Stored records

--*--

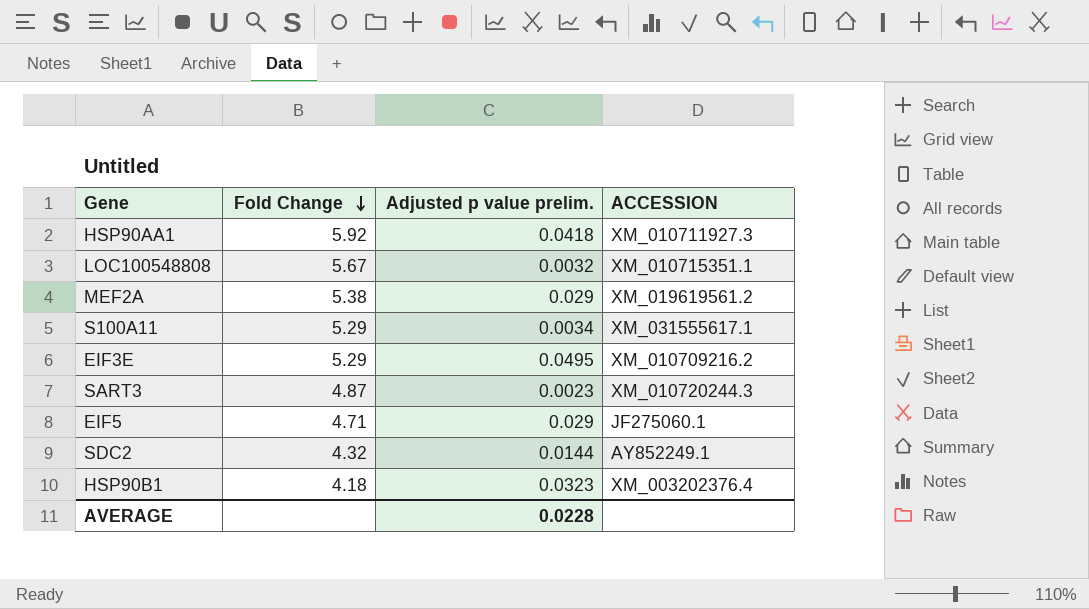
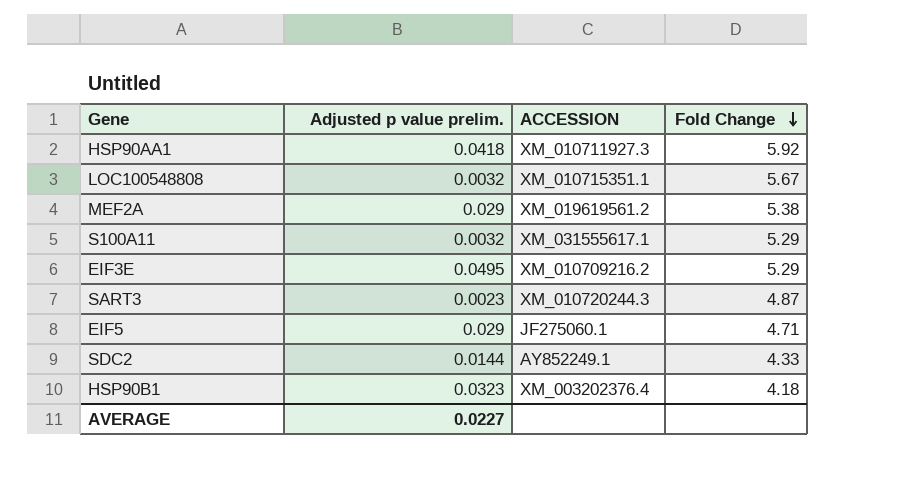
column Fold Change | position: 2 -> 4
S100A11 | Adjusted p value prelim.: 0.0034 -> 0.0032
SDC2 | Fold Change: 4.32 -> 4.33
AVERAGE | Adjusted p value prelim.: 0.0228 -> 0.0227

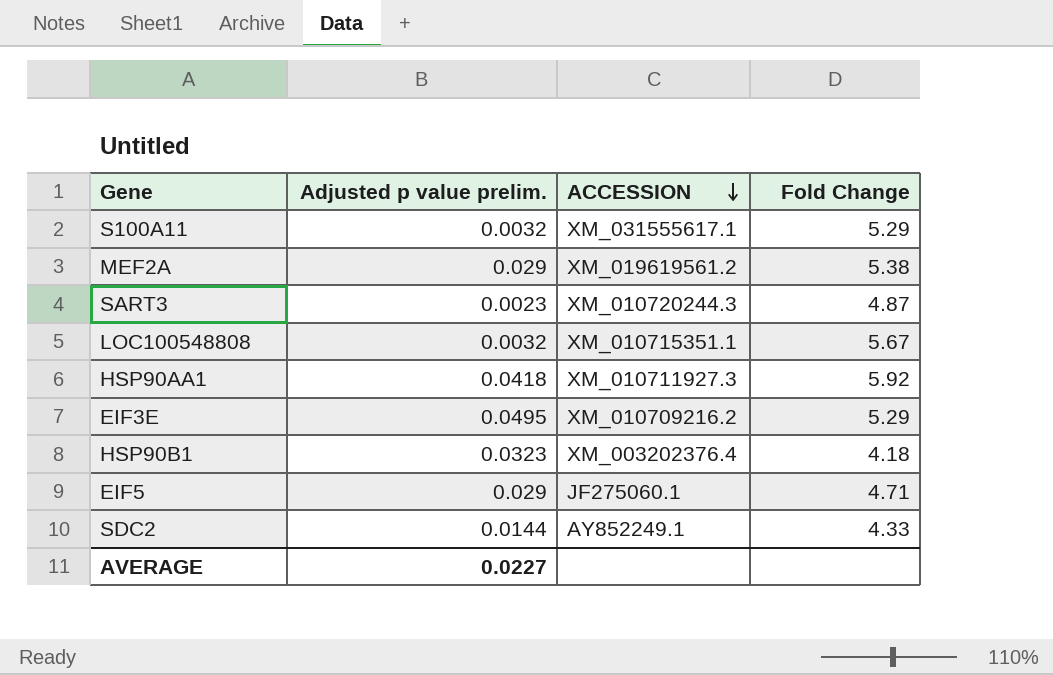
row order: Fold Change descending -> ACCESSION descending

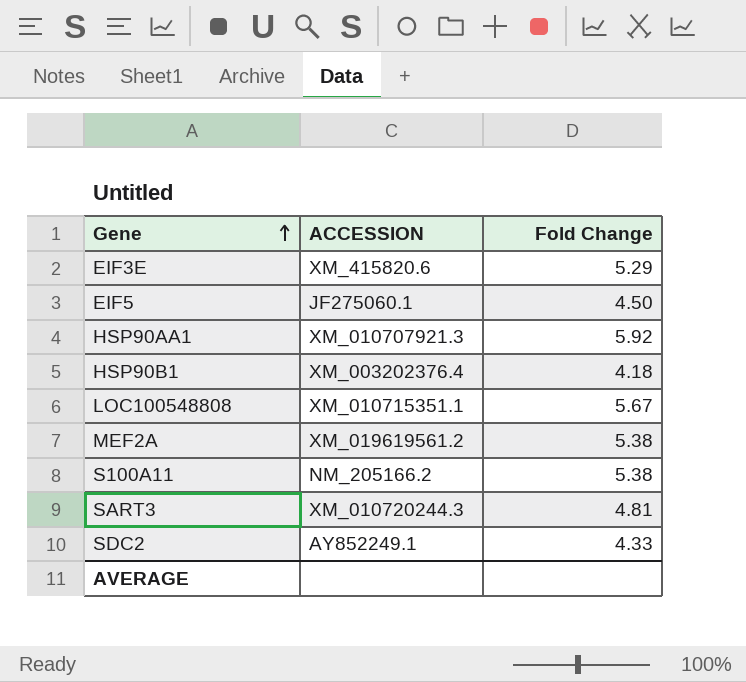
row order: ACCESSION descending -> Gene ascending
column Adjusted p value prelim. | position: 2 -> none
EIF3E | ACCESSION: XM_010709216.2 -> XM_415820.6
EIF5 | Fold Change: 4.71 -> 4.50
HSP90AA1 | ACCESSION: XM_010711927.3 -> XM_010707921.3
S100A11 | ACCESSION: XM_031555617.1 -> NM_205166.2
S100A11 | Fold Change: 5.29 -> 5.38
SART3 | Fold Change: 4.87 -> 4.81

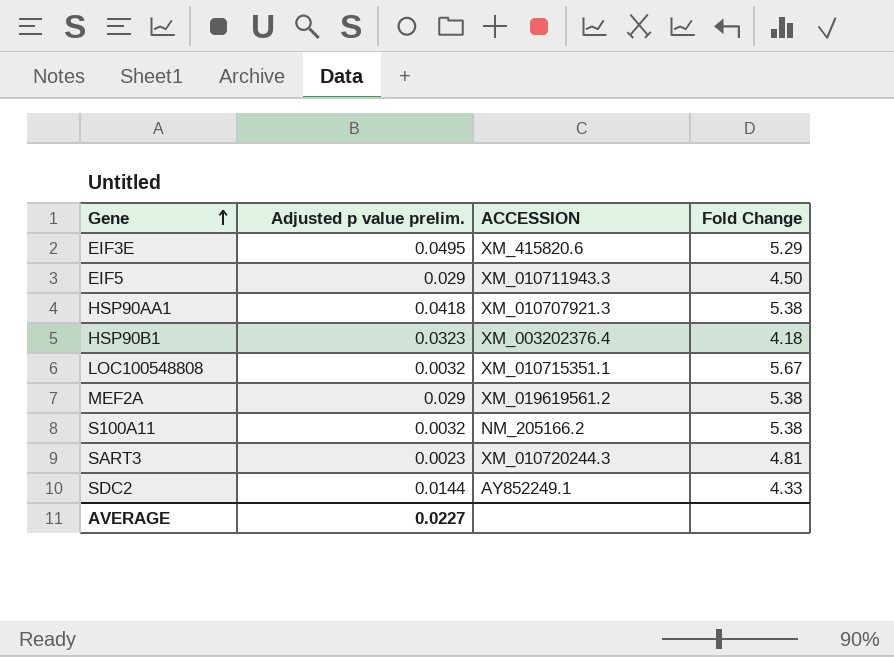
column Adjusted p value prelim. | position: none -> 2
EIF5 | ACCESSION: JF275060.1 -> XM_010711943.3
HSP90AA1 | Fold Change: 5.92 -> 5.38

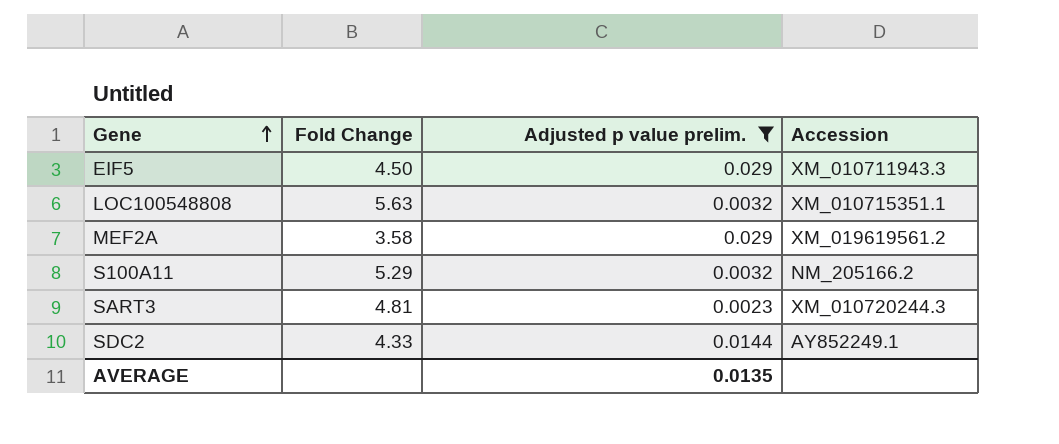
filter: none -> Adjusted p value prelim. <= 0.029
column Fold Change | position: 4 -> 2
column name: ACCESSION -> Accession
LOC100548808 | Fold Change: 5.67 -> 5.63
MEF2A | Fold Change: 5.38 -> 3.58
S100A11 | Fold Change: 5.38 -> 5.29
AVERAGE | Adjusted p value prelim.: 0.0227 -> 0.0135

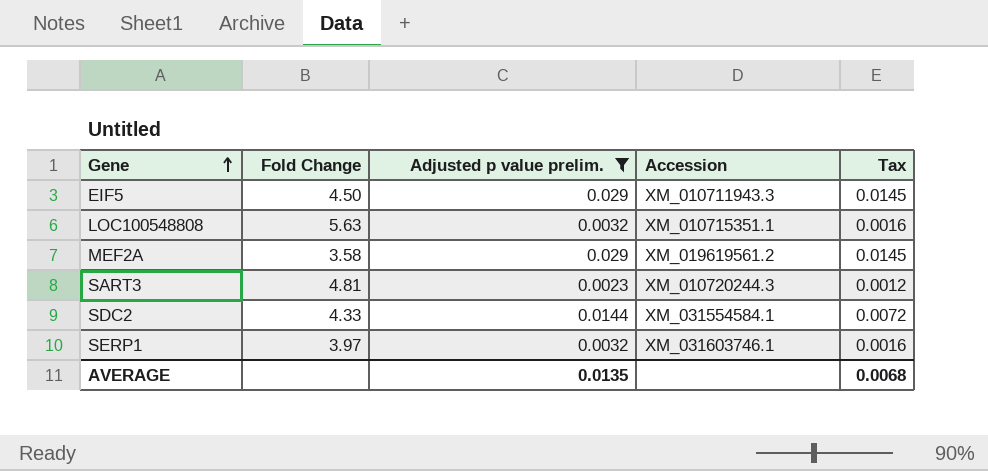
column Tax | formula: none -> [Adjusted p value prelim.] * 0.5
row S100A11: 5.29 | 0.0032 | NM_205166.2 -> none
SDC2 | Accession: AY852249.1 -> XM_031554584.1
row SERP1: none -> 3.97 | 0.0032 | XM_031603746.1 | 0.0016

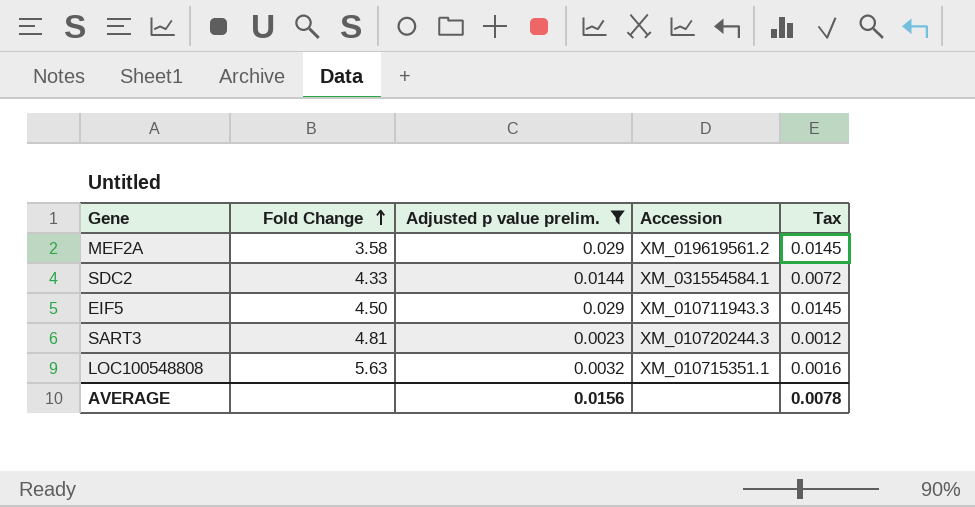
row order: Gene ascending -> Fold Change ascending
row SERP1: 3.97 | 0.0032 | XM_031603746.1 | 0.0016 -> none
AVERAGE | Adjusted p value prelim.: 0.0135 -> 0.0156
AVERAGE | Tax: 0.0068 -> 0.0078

--*--

# REQUIREMENT
If a line contains the word "Gene", it counts; say how many such lines there are in the data above, and nothing else.

# YOUR RESPONSE
2